The first thing we observe with this Act is that it is limited to civil servants’ conflicts of interest.  No offence is committed when our Chief Minister serves, as he has for nearly two decades, as a member of our cabinet and executive council and at the same time as a Board Member and Chairman of a commercial bank in Anguilla.  How do you think an Englishman or a US citizen would react if he were to learn that PM Brown or President Obama was the chairman of the Board of Barclays Bank or Citibank at the same time as he served as the head of the executive branch of government?  And, why should we in Anguilla demand any lower standards of our heads of government?  In my humble opinion, it is nothing short of an outrage against public morality that this scandalous void in our law has been allowed to continue.  The law ought to be changed to permit investigations into allegations of conflicts of interest by all persons serving the public in any capacity.
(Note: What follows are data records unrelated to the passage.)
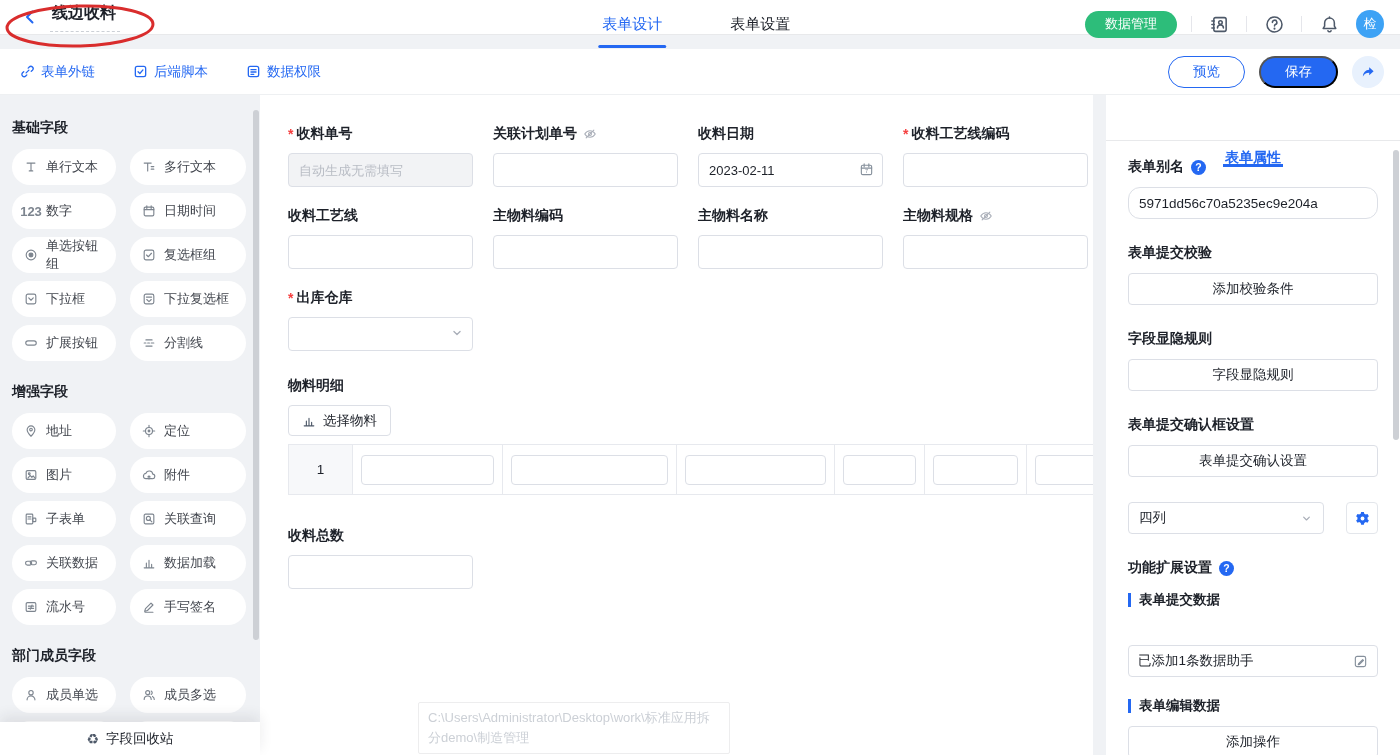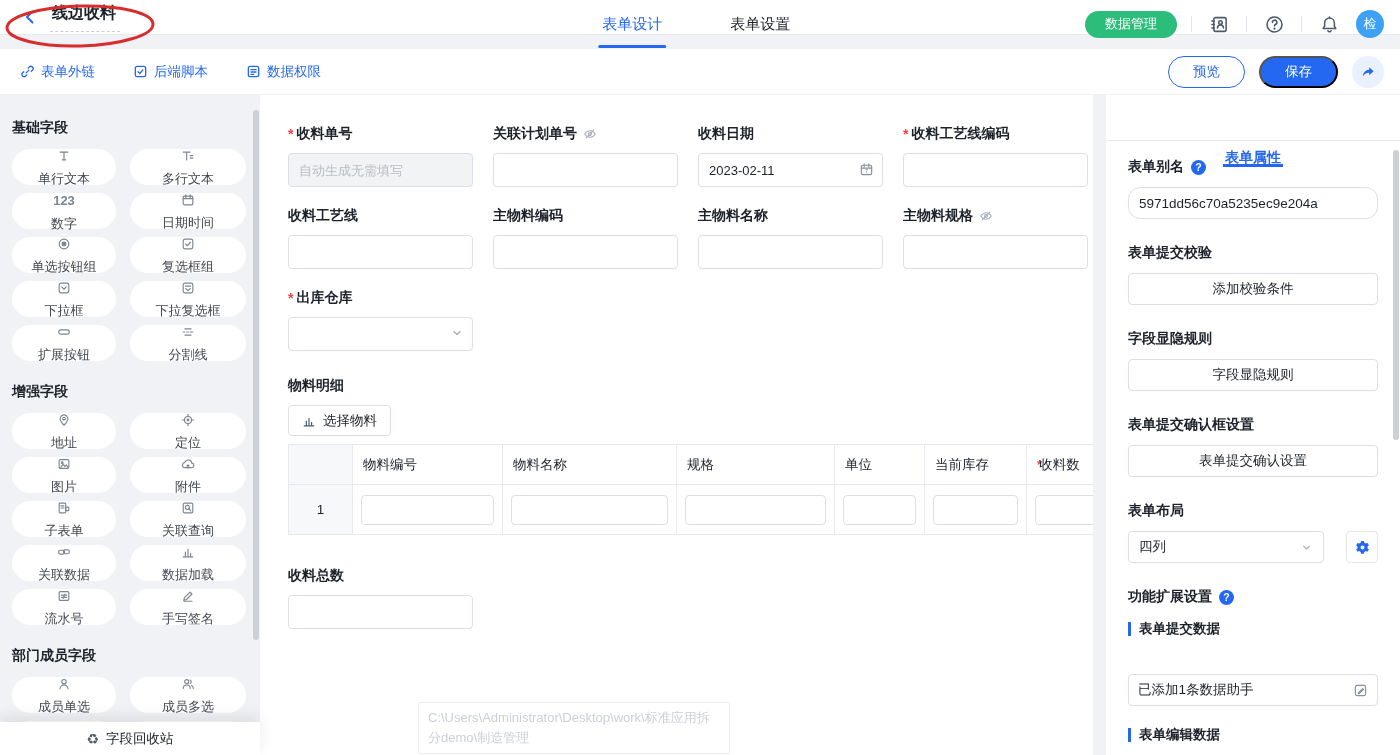--- a/index.html
+++ b/index.html
@@ -38,7 +38,7 @@
   .sb-head { font-size:14px; font-weight:700; color:#1d2129; margin-bottom:12px; }
   .sb-head + .sb-grid { margin-bottom:22px; }
   .sb-grid { display:grid; grid-template-columns:104px 116px; column-gap:14px; row-gap:8px; }
-  .pill { height:36px; border-radius:18px; background:#fff; display:flex; align-items:center; gap:7px; padding:0 11px; font-size:13px; color:#42464e; cursor:grab;flex-direction:column; }
+  .pill { height:36px; border-radius:18px; background:#fff; display:flex; align-items:center; gap:7px; padding:0 11px; font-size:13px; color:#42464e; cursor:grab; }
   .pill .ic { width:16px; display:flex; justify-content:center; color:#7d858f; font-size:13px; flex:none; }
   .ic svg { stroke:#7d858f; fill:none; stroke-width:1.3; stroke-linecap:round; stroke-linejoin:round; }
   .num-ic { font-size:8.5px; font-weight:700; letter-spacing:0; }

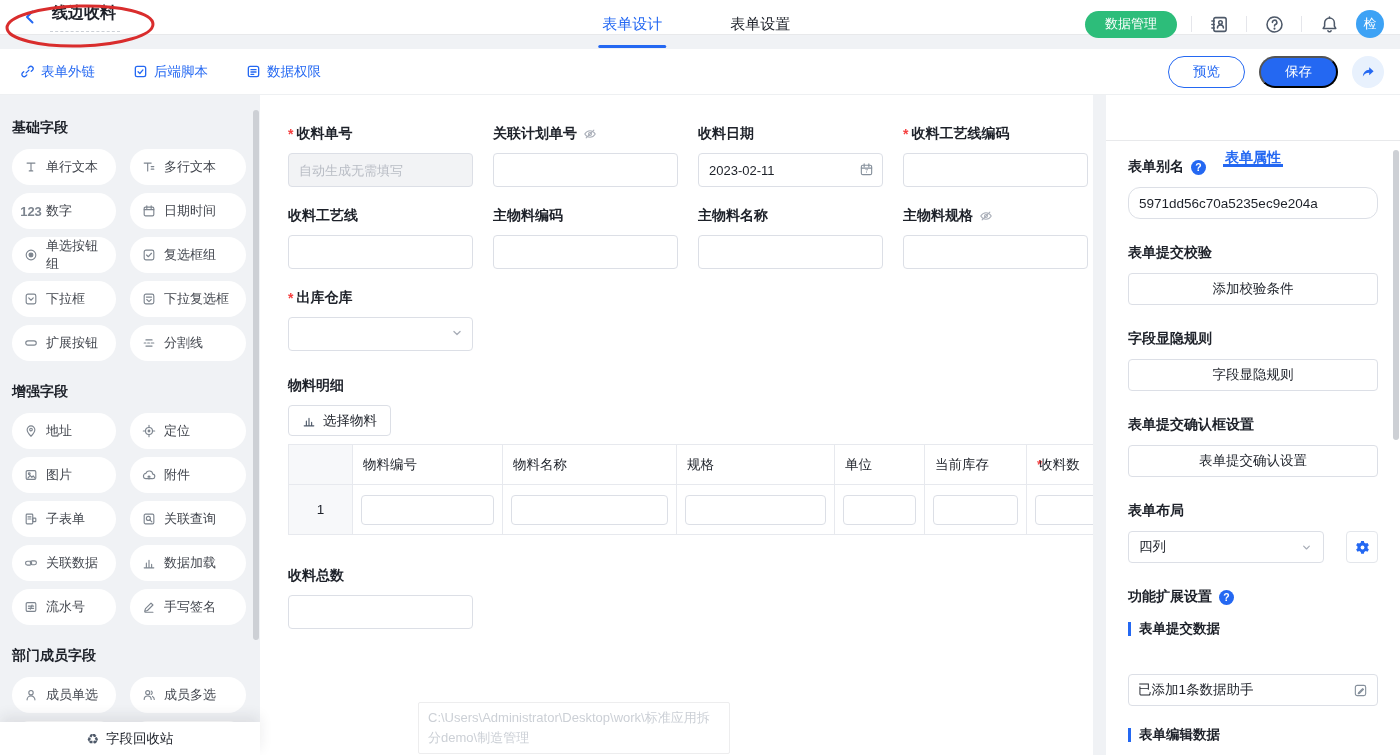--- a/index.html
+++ b/index.html
@@ -525,15 +525,6 @@
             <col style="width:112px">
           </colgroup>
         <tbody>
-            <tr>
-          <th class="idx"></th>
-          <th>物料编号</th>
-          <th>物料名称</th>
-          <th>规格</th>
-          <th>单位</th>
-          <th>当前库存</th>
-          <th><span class="req">*</span><span>收料数</span></th>
-        </tr>
         <tr>
           <td class="idx">1</td>
           <td><input class="cell-input" style=""></td>

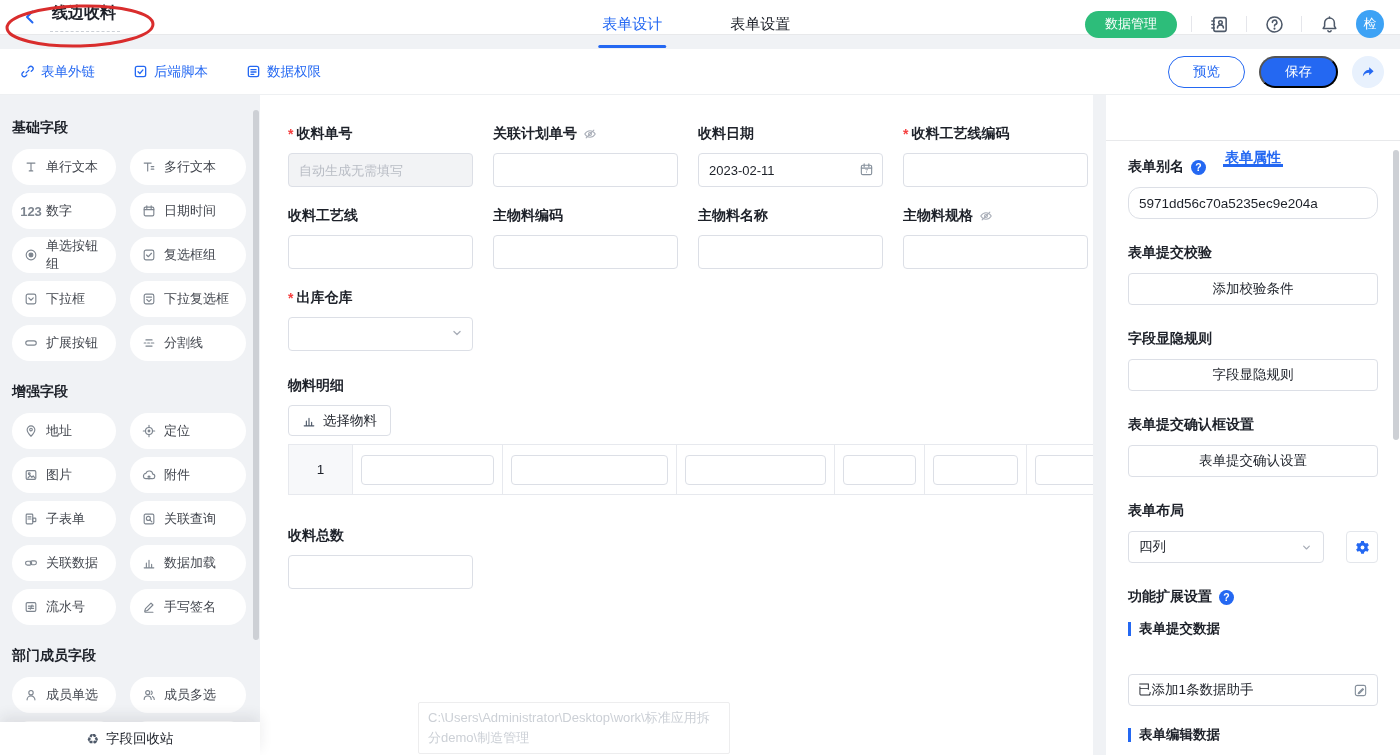--- a/index.html
+++ b/index.html
@@ -579,9 +579,6 @@
       <button class="rp-btn">表单提交确认设置</button>
     </div>
     <div class="rp-group">
-      <div class="rp-label">
-          <span>表单布局</span>
-        </div>
       <div class="layout-row">
         <div class="rp-select">
           <span>四列</span>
The second thing we notice about this Act is that the Board only functions where the Governor refers a matter to it.  The Board has no power to deal with complaints made to it directly by private citizens.  The Board cannot take up an investigation into any matter of conflicts of interest or corruption in the public service that comes to its attention.  Any attempt to do so will be met by the standard, “We are dealing in-house with that matter.  Do not fret yourselves with it.”  There ought to be a law which authorises an independent body to investigate and report on any allegation of conflict of interest by any person serving the public interest.
This toothless bulldog of a law has contributed in no small way, in my opinion, to the lowering of standards in public life in Anguilla.  It serves only as a demonstration to the children of this country that you can do whatever you want to further your own personal interests while claiming to serve public ones.  I once served on this Board for four years.  At first I was filled with enthusiasm.  I very shortly became disillusioned by the ineffectiveness and pointlessness of it all.  I wonder sometimes how my successor thinks about his role.
Columnist Martin George had a point a few months ago when he demanded that the Integrity Act of Trinidad and Tobago be scrapped.  It would be a first and necessary step in our islands in really dealing with corruption.  In his column in the Trinidad Guardian Newspaper on 7 June 2009 he argued that the real point of the law should be to prevent corruption in public life, not to enforce integrity.  We have no business fudging and confusing corruption with integrity.  These laws of ours, whether in Trinidad and Tobago or in Anguilla, have proven very ineffective in reducing corruption in public life.  That should be the real objective of this type of legislation.
I agree with Martin George.  What we all need is an effective Prevention of Corruption in Public Life Act.  Neither of us has that yet.